B-CELL–T-CELL INTERACTION
Helper T-cells which recognize antigen on the surface of B-cells become activated and synthesize both cell bound and secreted effector molecules that synergize in B-cell activation (Fig. 1). CD40 ligand (CD40L) is expressed on activated helper T-cells, that binds to CD40 on B-cell surface. Antigen binding and CD40–CD40L interaction provide signals that drive B-cell activation, proliferation and differentiation into plasma cells. Activated B-cells also express other co-stimulatory molecules such as surface B7.1 and B7.2 proteins that bind to CD28 on the surface of T-cells to enhance cognate interaction as well as driving T-cell activation. The B7 molecules are members of the immunoglobulin superfamily that bind to CD28 on naı¨ve T-cells and an additional receptor, CTLA-4 that is expressed on activated T-cells. CTLA-4 binds B7 molecules with higher avidity than CD28 and transduces a negative signal to the activated T-cells in order to limit excessive proliferative response of these activated
T-cells. Soluble factors like cytokines are also important inducers of B-cell activation. Interleukin (IL)-4 preferentially induce switching of immunoglobulin isotype to IgG1 and IgE, whereas tissue growth factor (TGF)-b induces switching to IgG2b and IgA. Interferon (IFN)-c induces IgG2a and IgG3 production by activated B-lymphocytes.(reviewed by Mok (Mok, 2010)).
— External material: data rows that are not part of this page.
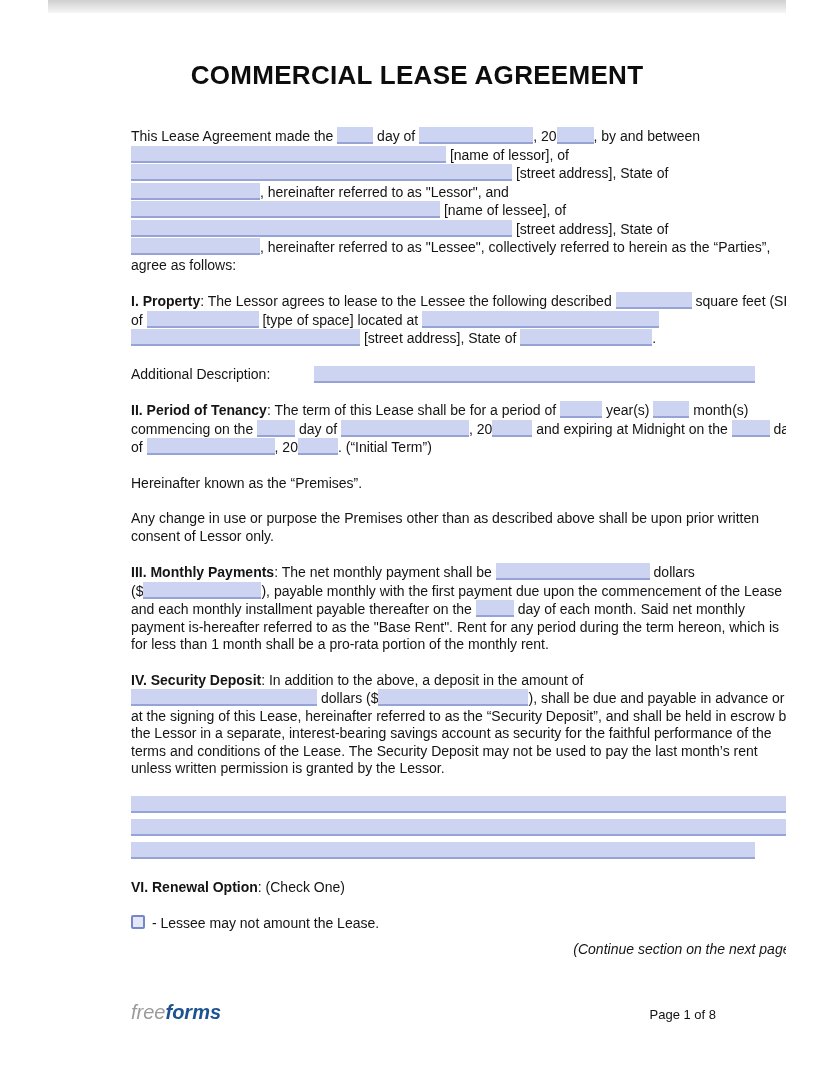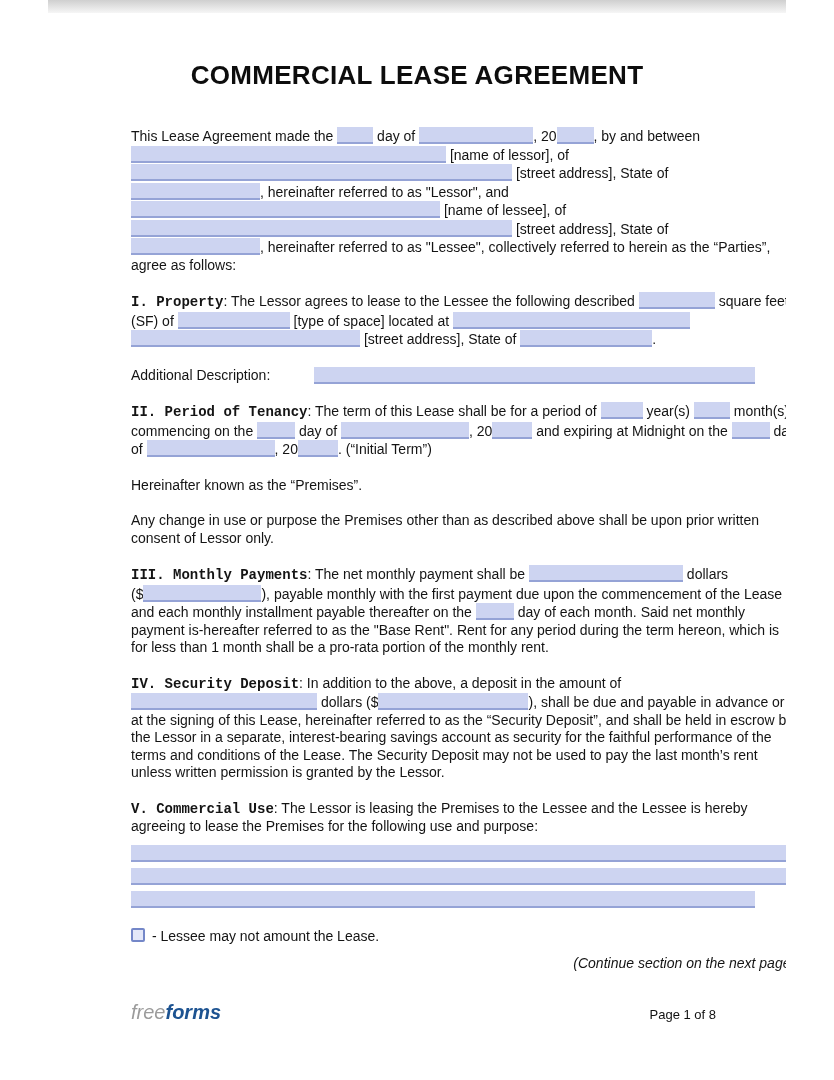--- a/index.html
+++ b/index.html
@@ -41,7 +41,7 @@
     margin: 0 0 18px 0;
     white-space: pre-wrap;
   }
-  .para .b { font-weight: bold; font-family: Liberation Mono, monospace; }
+  .para .b { font-weight: bold; }
 
   .blank {
     display: inline-block;

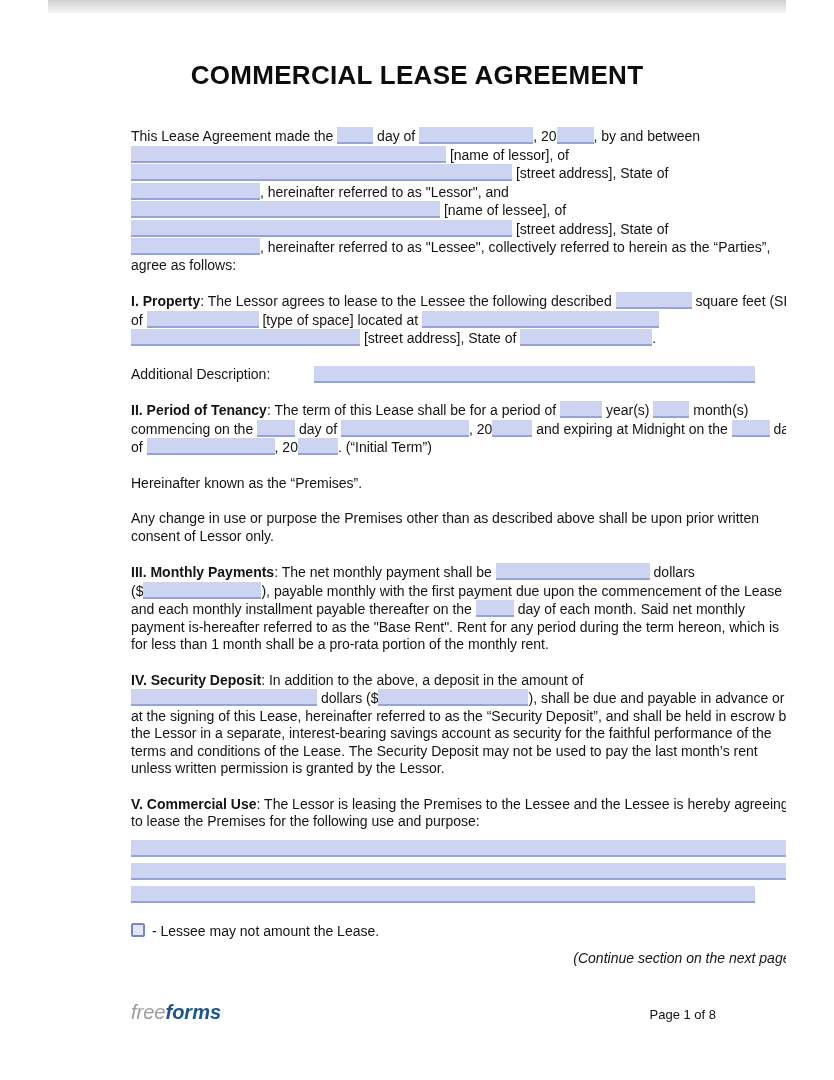--- a/index.html
+++ b/index.html
@@ -102,7 +102,6 @@
       <p class="para"><span class="t">Any change in use or purpose the Premises other than as described above shall be upon prior written consent of Lessor only.</span></p>
       <p class="para"><span class="b">III. Monthly Payments</span><span class="t">: The net monthly payment shall be </span><span class="blank" style="width: 154px;"></span><span class="t"> dollars</span><br><span class="t">($</span><span class="blank" style="width: 118px;"></span><span class="t">), payable monthly with the first payment due upon the commencement of the Lease and each monthly installment payable thereafter on the </span><span class="blank" style="width: 38px;"></span><span class="t"> day of each month. Said net monthly payment is-hereafter referred to as the "Base Rent". Rent for any period during the term hereon, which is for less than 1 month shall be a pro-rata portion of the monthly rent.</span></p>
       <p class="para"><span class="b">IV. Security Deposit</span><span class="t">: In addition to the above, a deposit in the amount of</span><br><span class="blank" style="width: 186px;"></span><span class="t"> dollars ($</span><span class="blank" style="width: 150px;"></span><span class="t">), shall be due and payable in advance or at the signing of this Lease, hereinafter referred to as the “Security Deposit”, and shall be held in escrow by the Lessor in a separate, interest-bearing savings account as security for the faithful performance of the terms and conditions of the Lease. The Security Deposit may not be used to pay the last month’s rent unless written permission is granted by the Lessor.</span></p>
-      <p class="para tight"><span class="b">V. Commercial Use</span><span class="t">: The Lessor is leasing the Premises to the Lessee and the Lessee is hereby agreeing to lease the Premises for the following use and purpose:</span></p>
       <p class="para flexline blankrow"><span class="blank fill"></span></p>
       <p class="para flexline blankrow"><span class="blank fill"></span></p>
       <p class="para flexline blankrow-last"><span class="blank fill"></span><span class="t">.</span></p>

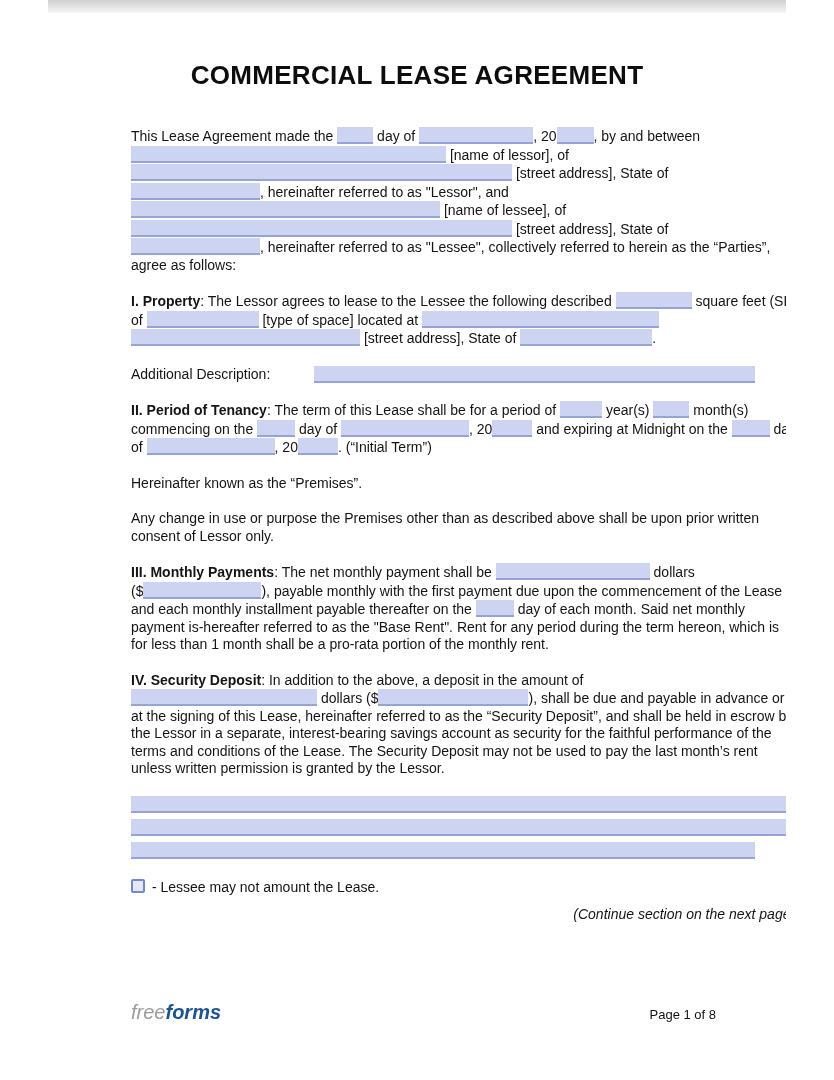--- a/index.html
+++ b/index.html
@@ -105,6 +105,7 @@
       <p class="para flexline blankrow"><span class="blank fill"></span></p>
       <p class="para flexline blankrow"><span class="blank fill"></span></p>
       <p class="para flexline blankrow-last"><span class="blank fill"></span><span class="t">.</span></p>
+      <p class="para"><span class="b">VI. Renewal Option</span><span class="t">: (Check One)</span></p>
       <p class="para tight"><span class="checkbox"></span><span class="t"> - Lessee may not amount the Lease.</span></p>
       <p class="para right-italic"><span class="t">(Continue section on the next page.)</span></p>
     </div>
Since full activation of B cells and antibody production and class switch depends on T cell help. The impaired activation of T cells leads to impaired B cell activation and antibody production.
How It Is Measured or Detected
Ab production can be measured by ELISA.
Domain of Applicability
Although sex differences in immune responses are well known (Klein and Flanagan, 2016), there is no reports regarding the sex difference in IL-1 production, IL-1 function or susceptibility to infection as adverse effect of IL-1 blocking agent. Again, age-dependent difference in IL-1 signaling is not known.
The IL1B gene is conserved in chimpanzee, Rhesus monkey, dog, cow, mouse, rat, and frog (https://www.ncbi.nlm.nih.gov/homologene/481), and the Myd88 gene is conserved in human, chimpanzee, Rhesus monkey, dog, cow, rat, chicken, zebrafish, mosquito, and frog (https://www.ncbi.nlm.nih.gov/homologene?Db=homologene&Cmd=Retrieve&list_uids=1849).
These data suggest that the proposed AOP regarding inhibition of IL-1 signaling is not dependent on life stage, sex, age or species.
References
Klein, S.L., Flanagan, K.L., 2016. Sex differences in immune responses. Nat Rev Immunol 16, 626-638.
Mok, M.Y., 2010. The immunological basis of B-cell therapy in systemic lupus erythematosus. Int J Rheum Dis 13, 3-11.